**Assignment:**
Please check every line of the listing for "POLO" and copy each line where it is found.
▼
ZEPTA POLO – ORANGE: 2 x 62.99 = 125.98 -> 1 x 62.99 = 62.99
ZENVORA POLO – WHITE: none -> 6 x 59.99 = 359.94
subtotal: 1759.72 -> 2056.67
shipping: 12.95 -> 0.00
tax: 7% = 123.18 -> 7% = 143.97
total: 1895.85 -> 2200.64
▲
▼
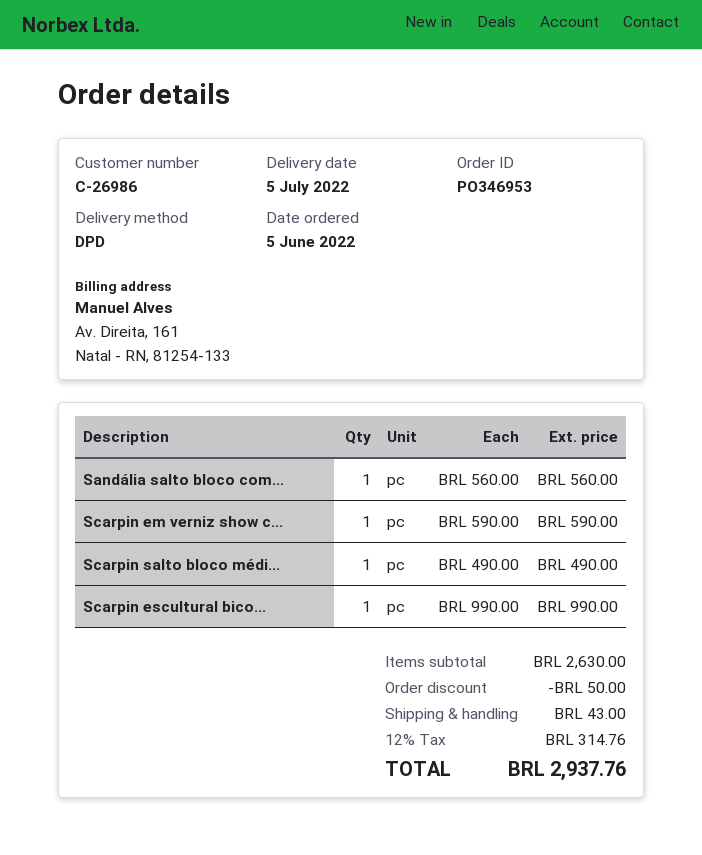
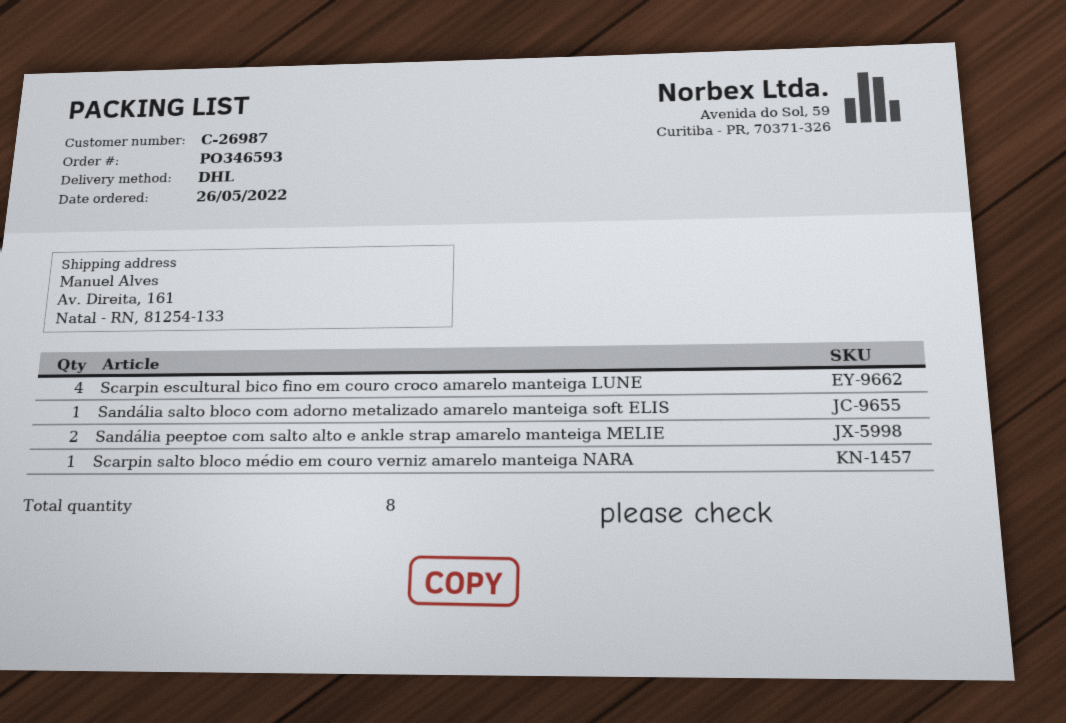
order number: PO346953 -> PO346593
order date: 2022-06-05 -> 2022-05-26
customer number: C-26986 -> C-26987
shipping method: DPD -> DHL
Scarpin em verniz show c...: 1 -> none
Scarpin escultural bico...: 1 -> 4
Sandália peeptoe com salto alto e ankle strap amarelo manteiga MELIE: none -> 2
▲
**Answer space:**
ZEPTA POLO – ORANGE: 2 x 62.99 = 125.98 -> 1 x 62.99 = 62.99
ZENVORA POLO – WHITE: none -> 6 x 59.99 = 359.94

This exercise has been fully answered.